__Task description__:
Make an exact copy of each entry, leaving out every picture.

Exercise data START

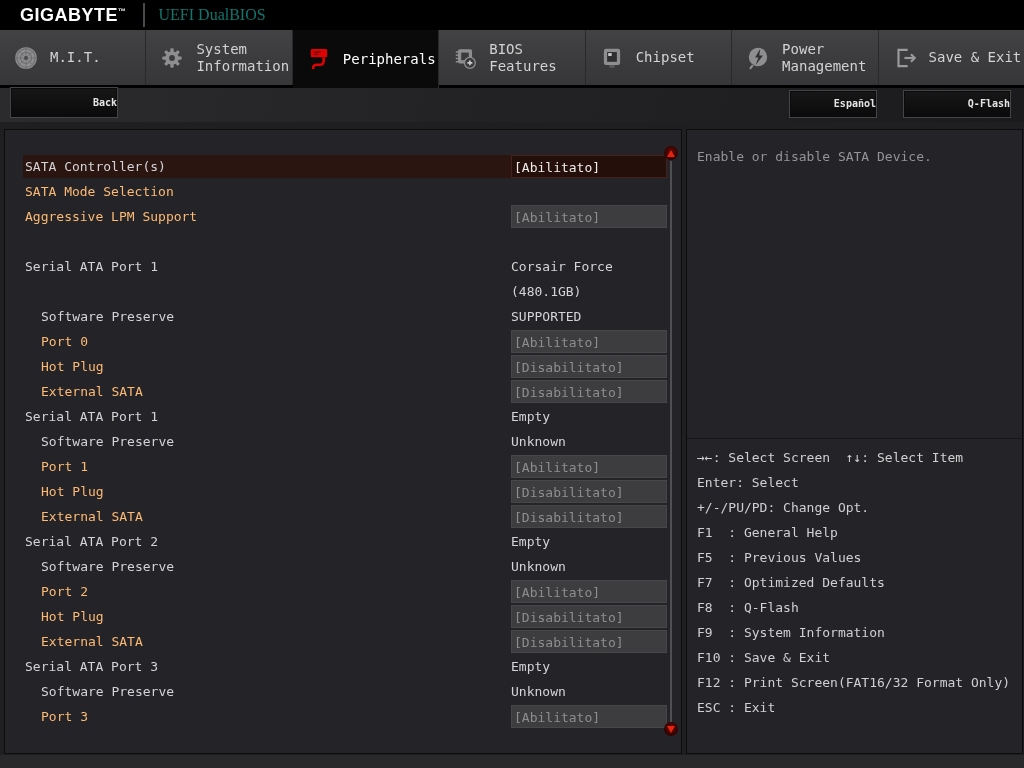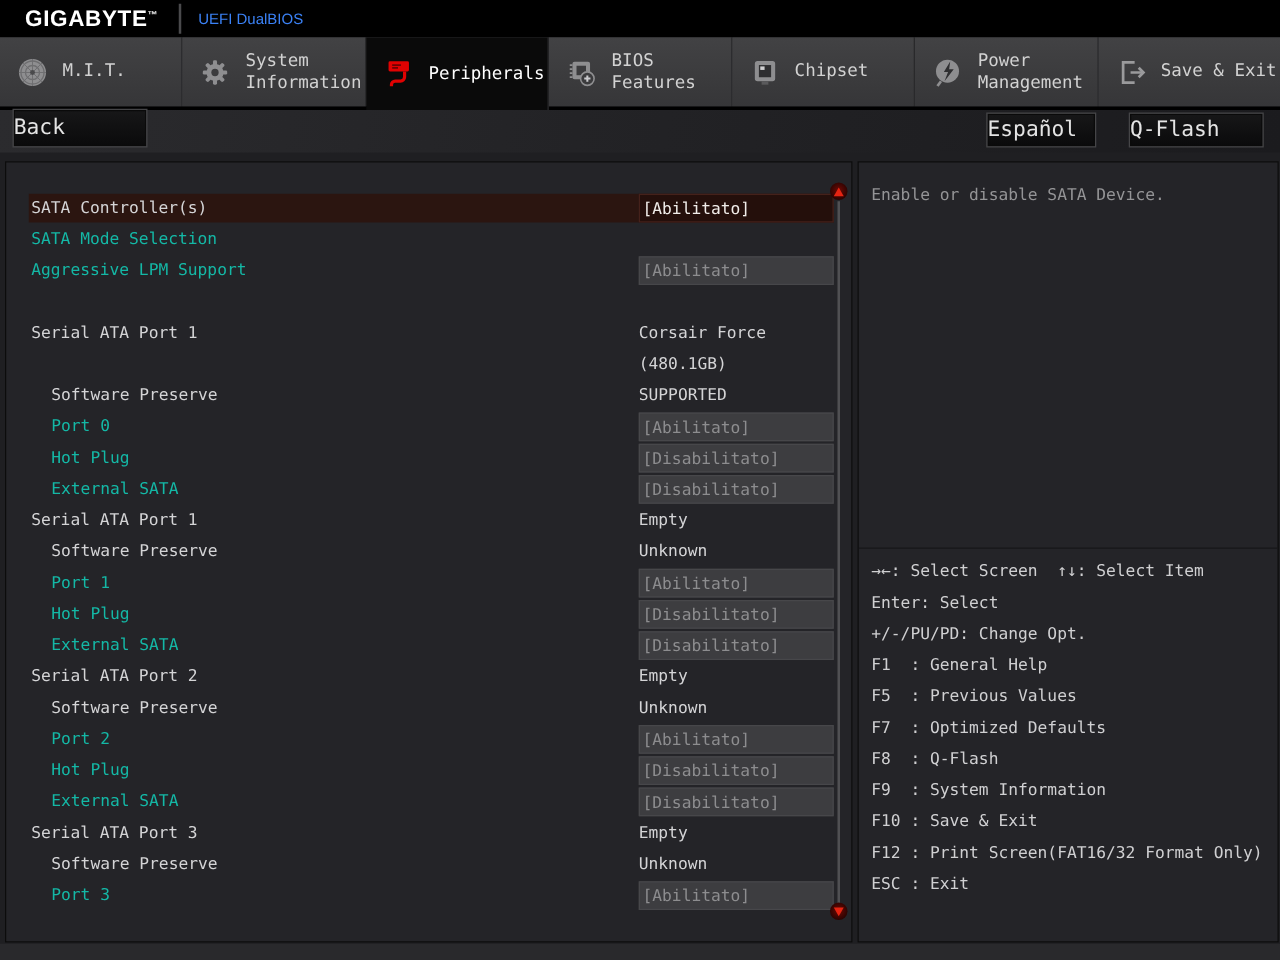--- a/index.html
+++ b/index.html
@@ -10,52 +10,52 @@
     font-family:"DejaVu Sans Mono", monospace;
     color:#d4d4d6; font-size:13px;
   }
   
   .topbar { position:absolute; left:0; top:0; width:1024px; height:30px; background:#000;
             display:flex; align-items:center; }
   .brand { font-family:"Liberation Sans", sans-serif; font-weight:bold; font-size:18px;
            letter-spacing:.5px; color:#fff; margin-left:20px; }
   .brand sup { font-size:8px; }
   .topbar-sep { width:2px; height:24px; background:#4a4a4c; margin:0 14px 0 16px; }
-  .fw-title { font-family:Liberation Sans, sans-serif; font-size:12px; color:#3b82f6; }
+  .fw-title { font-family:Liberation Serif, serif; font-size:16px; color:#0f766e; }
   
   .tabbar { position:absolute; left:0; top:30px; width:1024px; height:58px;
             display:flex; border-bottom:3px solid #000; background:#3a3a3c; }
   .tab { flex:1 1 0; height:55px; display:flex; align-items:center; gap:10px;
          padding-left:12px; cursor:default; position:relative;
          background:linear-gradient(#424244,#363638); border-right:1px solid #29292b; }
   .tab:last-child { border-right:none; }
   .tab .tab-label { font-size:14px; color:#d2d2d2; white-space:pre-line; line-height:17px; }
   .tab.selected { background:#0a0a0a; height:58px; z-index:2; }
   .tab.selected .tab-label { color:#fff; }
   .tab-icon { width:28px; height:28px; flex:0 0 28px; display:flex; align-items:center; justify-content:center; }
   
   .subbar { position:absolute; left:0; top:88px; width:1024px; height:34px;
             background:linear-gradient(100deg,#2b2b2e 0%,#232326 45%,#1b1b1e 100%); }
   .btn { position:absolute; background:linear-gradient(#171718,#0a0a0b);
          border:1px solid #454547; box-shadow:0 0 0 1px #0a0a0a inset;
-         color:#e4e4e4; font-size:17px; text-align:left; cursor:default; }
+         color:#e4e4e4; font-size:10px; text-align:right; cursor:default;font-weight:bold; }
   .btn-back   { left:10px;  top:-1px; width:108px; height:31px; line-height:29px; }
   .btn-lang   { left:789px; top:2px;  width:88px;  height:28px; line-height:26px; }
   .btn-qflash { left:903px; top:2px;  width:108px; height:28px; line-height:26px; }
   
   .panel { position:absolute; top:129px; height:625px; background:#242428; border:1px solid #0c0c0c; }
   .panel-left  { left:4px;   width:678px; }
   .panel-right { left:686px; width:337px; }
   .bottom-strip { position:absolute; left:0; top:755px; width:1024px; height:13px; background:#29292c; }
   
   .rows { position:absolute; left:0; top:12px; right:0;margin-top:12px; }
   .srow { position:relative; height:25px; }
   .srow .lbl { position:absolute; left:20px; top:0; line-height:25px; color:#d4d4d6; z-index:1; }
   .srow .lbl.indent { left:36px; }
-  .srow .lbl.dim { color:#14b8a6; }
+  .srow .lbl.dim { color:#fdba74; }
   .srow .sel-bg { position:absolute; left:18px; width:488px; top:1px; height:23px; background:#2b1510; }
   .srow .val { position:absolute; left:506px; top:1px; height:23px; line-height:23px; color:#d4d4d6; }
   .srow .val.box { width:156px; padding-left:2px; background:#3d3d40; border:1px solid #47474a; color:#8d8d8f; }
   .srow .val.box.selbox { background:#240f0b; border-color:#45211a; color:#f0ece9; }
   
   .scroll-track { position:absolute; right:9px; top:31px; height:563px; width:2px; background:#505053; }
   .scroll-btn { position:absolute; right:3px; width:14px; height:14px; border-radius:50%;
                 background:radial-gradient(circle at 50% 45%, #6e0a05, #2a0301 72%);
                 display:flex; align-items:center; justify-content:center; cursor:default; }
   .scroll-up   { top:16px; }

Exercise data END

__Written reply__:
--- a/index.html
+++ b/index.html
@@ -10,52 +10,52 @@
     font-family:"DejaVu Sans Mono", monospace;
     color:#d4d4d6; font-size:13px;
   }
   
   .topbar { position:absolute; left:0; top:0; width:1024px; height:30px; background:#000;
             display:flex; align-items:center; }
   .brand { font-family:"Liberation Sans", sans-serif; font-weight:bold; font-size:18px;
            letter-spacing:.5px; color:#fff; margin-left:20px; }
   .brand sup { font-size:8px; }
   .topbar-sep { width:2px; height:24px; background:#4a4a4c; margin:0 14px 0 16px; }
-  .fw-title { font-family:Liberation Sans, sans-serif; font-size:12px; color:#3b82f6; }
+  .fw-title { font-family:Liberation Serif, serif; font-size:16px; color:#0f766e; }
   
   .tabbar { position:absolute; left:0; top:30px; width:1024px; height:58px;
             display:flex; border-bottom:3px solid #000; background:#3a3a3c; }
   .tab { flex:1 1 0; height:55px; display:flex; align-items:center; gap:10px;
          padding-left:12px; cursor:default; position:relative;
          background:linear-gradient(#424244,#363638); border-right:1px solid #29292b; }
   .tab:last-child { border-right:none; }
   .tab .tab-label { font-size:14px; color:#d2d2d2; white-space:pre-line; line-height:17px; }
   .tab.selected { background:#0a0a0a; height:58px; z-index:2; }
   .tab.selected .tab-label { color:#fff; }
   .tab-icon { width:28px; height:28px; flex:0 0 28px; display:flex; align-items:center; justify-content:center; }
   
   .subbar { position:absolute; left:0; top:88px; width:1024px; height:34px;
             background:linear-gradient(100deg,#2b2b2e 0%,#232326 45%,#1b1b1e 100%); }
   .btn { position:absolute; background:linear-gradient(#171718,#0a0a0b);
          border:1px solid #454547; box-shadow:0 0 0 1px #0a0a0a inset;
-         color:#e4e4e4; font-size:17px; text-align:left; cursor:default; }
+         color:#e4e4e4; font-size:10px; text-align:right; cursor:default;font-weight:bold; }
   .btn-back   { left:10px;  top:-1px; width:108px; height:31px; line-height:29px; }
   .btn-lang   { left:789px; top:2px;  width:88px;  height:28px; line-height:26px; }
   .btn-qflash { left:903px; top:2px;  width:108px; height:28px; line-height:26px; }
   
   .panel { position:absolute; top:129px; height:625px; background:#242428; border:1px solid #0c0c0c; }
   .panel-left  { left:4px;   width:678px; }
   .panel-right { left:686px; width:337px; }
   .bottom-strip { position:absolute; left:0; top:755px; width:1024px; height:13px; background:#29292c; }
   
   .rows { position:absolute; left:0; top:12px; right:0;margin-top:12px; }
   .srow { position:relative; height:25px; }
   .srow .lbl { position:absolute; left:20px; top:0; line-height:25px; color:#d4d4d6; z-index:1; }
   .srow .lbl.indent { left:36px; }
-  .srow .lbl.dim { color:#14b8a6; }
+  .srow .lbl.dim { color:#fdba74; }
   .srow .sel-bg { position:absolute; left:18px; width:488px; top:1px; height:23px; background:#2b1510; }
   .srow .val { position:absolute; left:506px; top:1px; height:23px; line-height:23px; color:#d4d4d6; }
   .srow .val.box { width:156px; padding-left:2px; background:#3d3d40; border:1px solid #47474a; color:#8d8d8f; }
   .srow .val.box.selbox { background:#240f0b; border-color:#45211a; color:#f0ece9; }
   
   .scroll-track { position:absolute; right:9px; top:31px; height:563px; width:2px; background:#505053; }
   .scroll-btn { position:absolute; right:3px; width:14px; height:14px; border-radius:50%;
                 background:radial-gradient(circle at 50% 45%, #6e0a05, #2a0301 72%);
                 display:flex; align-items:center; justify-content:center; cursor:default; }
   .scroll-up   { top:16px; }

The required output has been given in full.